Task to complete:
Print nothing but the lines from the start of the listing below through the line that contains "subtotal: 5414.00 -> 6637.00". Do not include the pictures.

Dataset entries section start

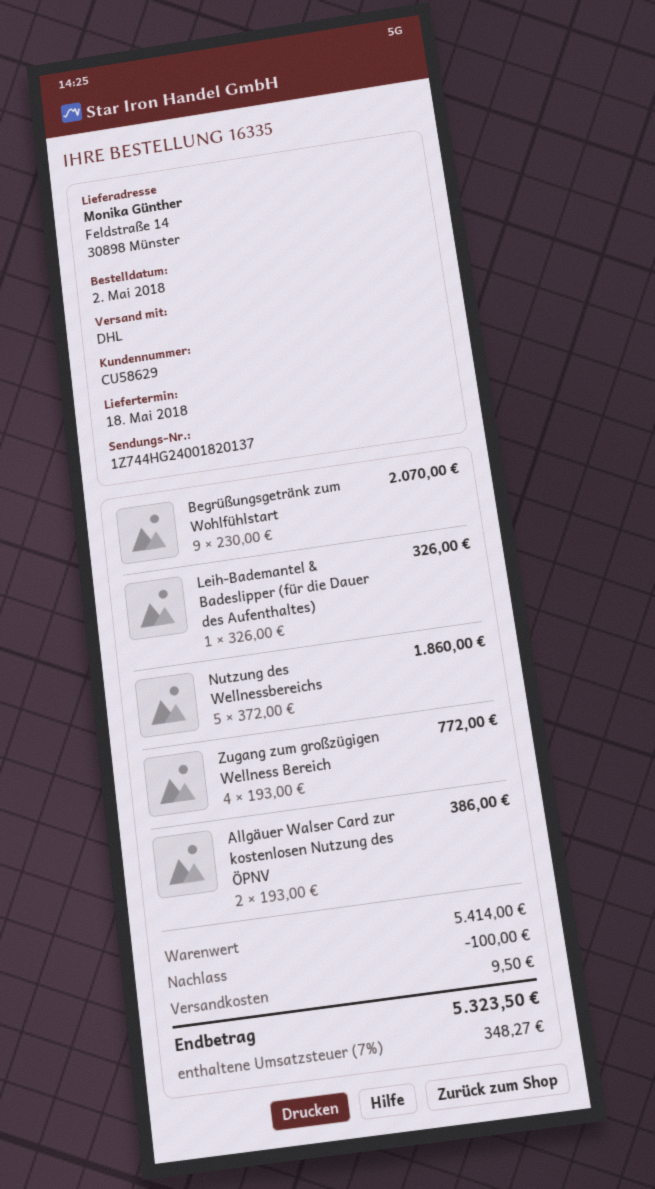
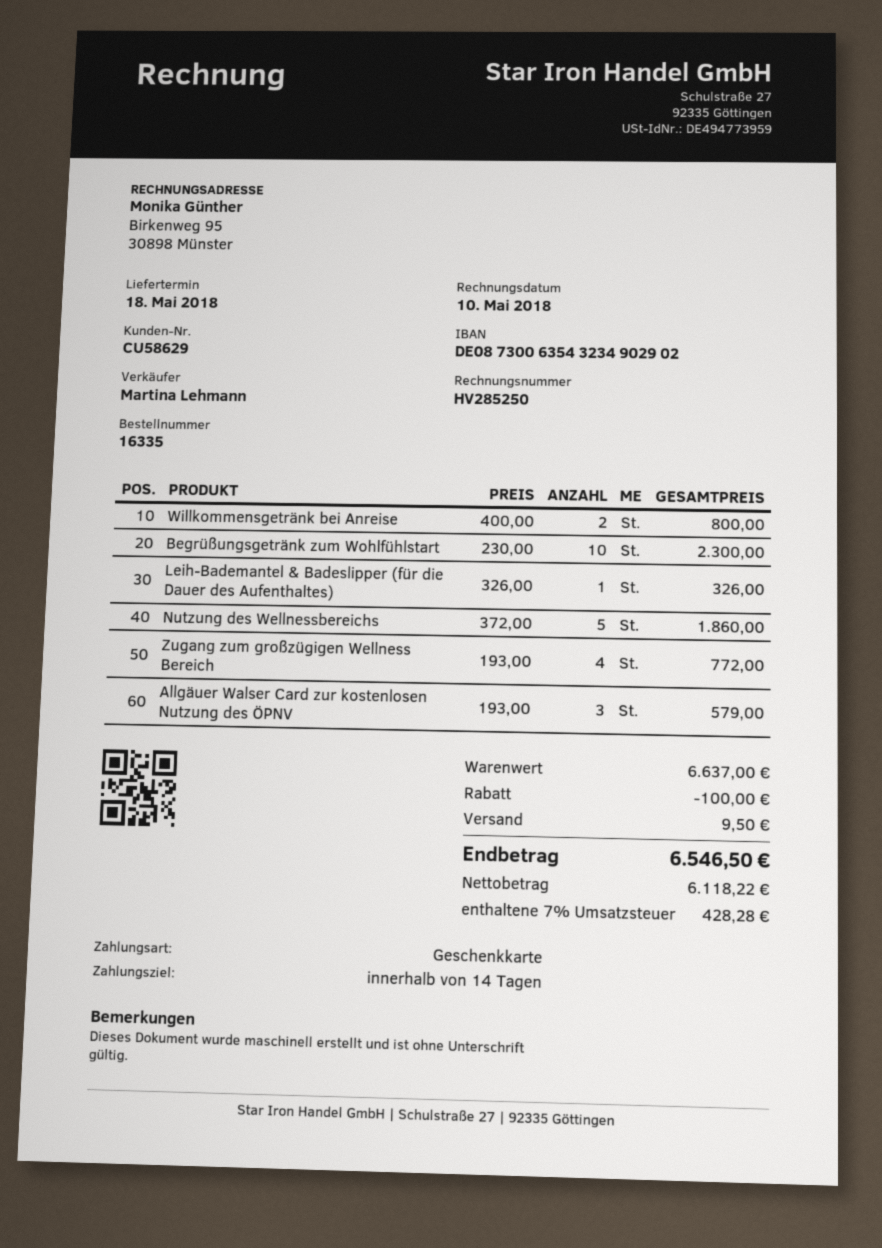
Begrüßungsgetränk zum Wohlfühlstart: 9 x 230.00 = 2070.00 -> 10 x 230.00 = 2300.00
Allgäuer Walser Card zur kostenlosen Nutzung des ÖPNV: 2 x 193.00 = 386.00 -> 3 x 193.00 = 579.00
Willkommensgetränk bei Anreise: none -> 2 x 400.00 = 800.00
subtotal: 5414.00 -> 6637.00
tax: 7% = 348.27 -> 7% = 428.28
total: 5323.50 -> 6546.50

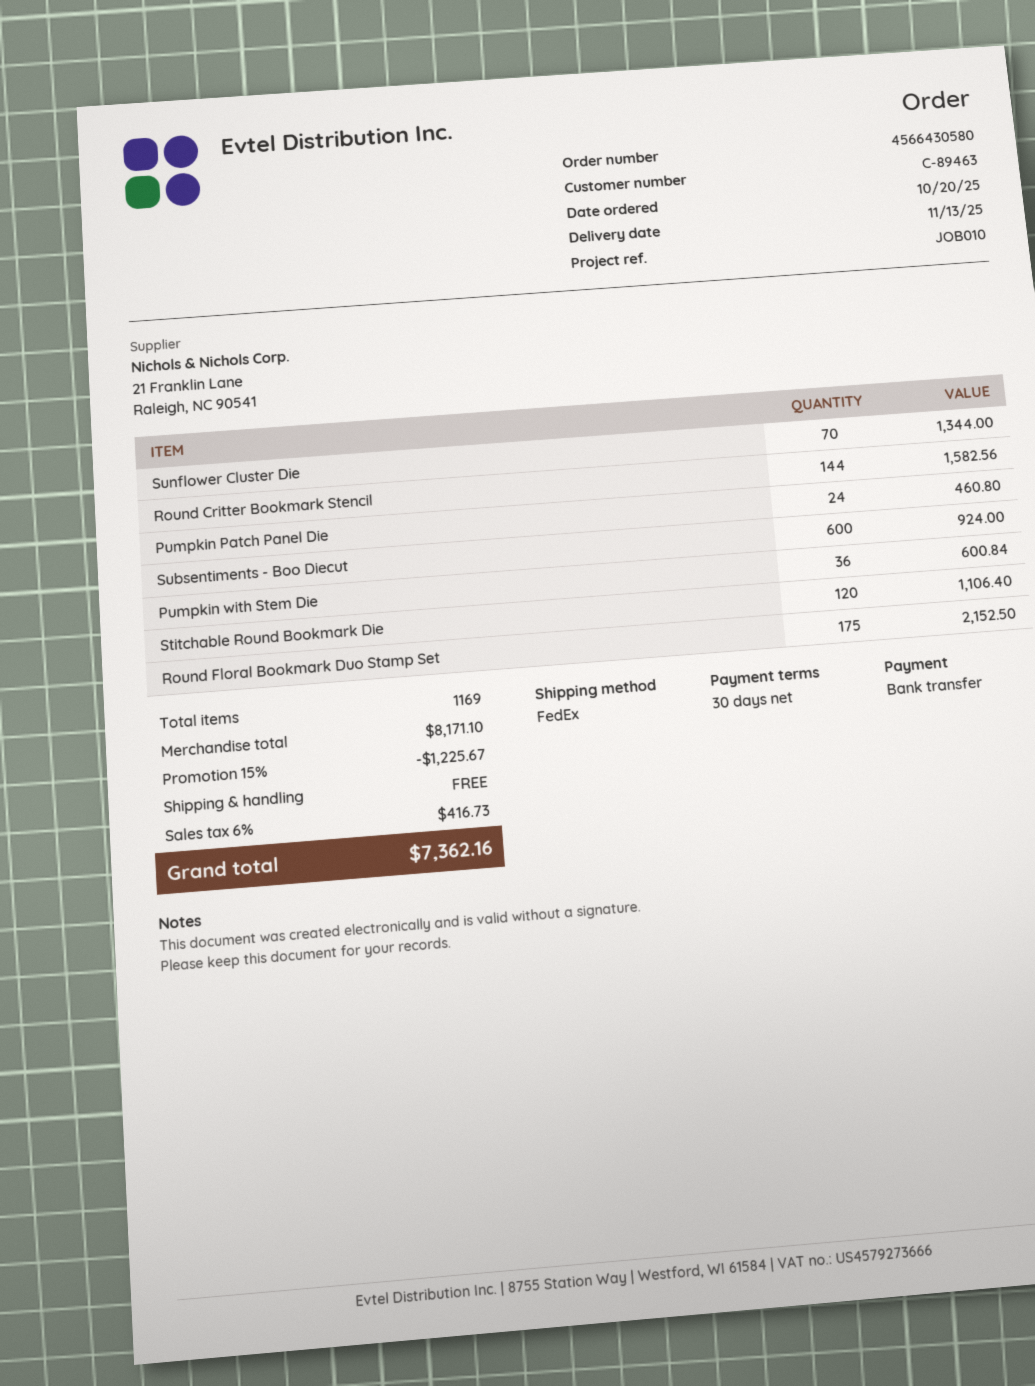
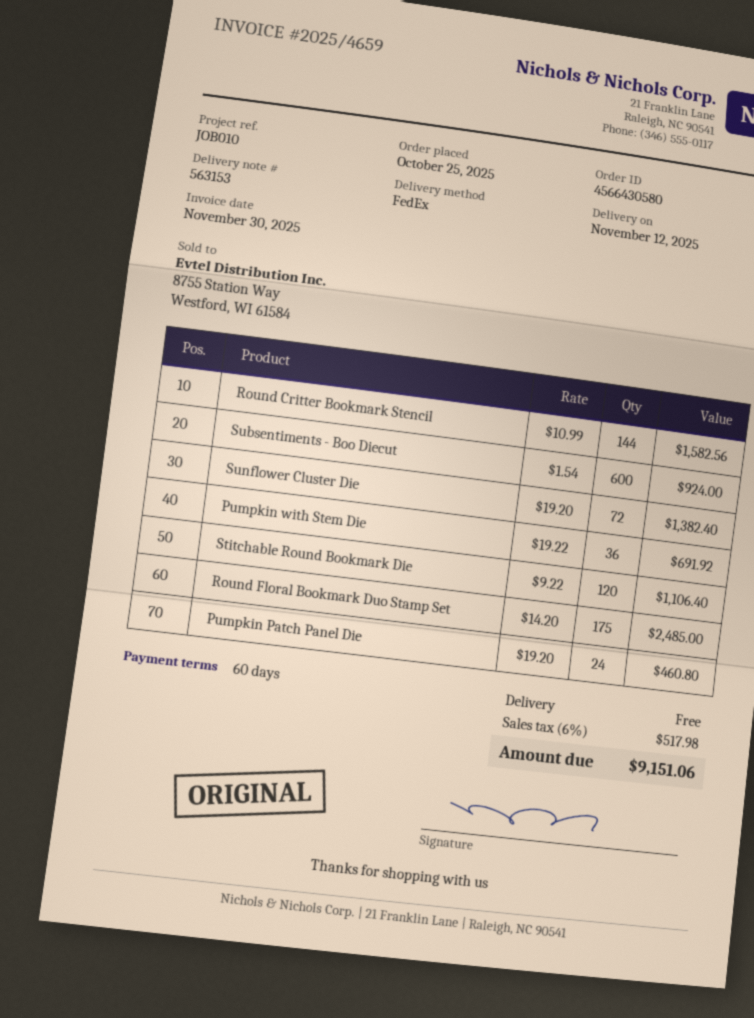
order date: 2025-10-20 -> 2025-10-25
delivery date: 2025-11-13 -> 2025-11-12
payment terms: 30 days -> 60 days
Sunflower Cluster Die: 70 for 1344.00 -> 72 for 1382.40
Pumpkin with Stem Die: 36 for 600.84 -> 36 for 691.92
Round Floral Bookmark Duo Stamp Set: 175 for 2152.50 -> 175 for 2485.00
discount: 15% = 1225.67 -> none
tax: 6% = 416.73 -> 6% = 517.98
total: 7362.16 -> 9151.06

Dataset entries section end

Expected answer:
Begrüßungsgetränk zum Wohlfühlstart: 9 x 230.00 = 2070.00 -> 10 x 230.00 = 2300.00
Allgäuer Walser Card zur kostenlosen Nutzung des ÖPNV: 2 x 193.00 = 386.00 -> 3 x 193.00 = 579.00
Willkommensgetränk bei Anreise: none -> 2 x 400.00 = 800.00
subtotal: 5414.00 -> 6637.00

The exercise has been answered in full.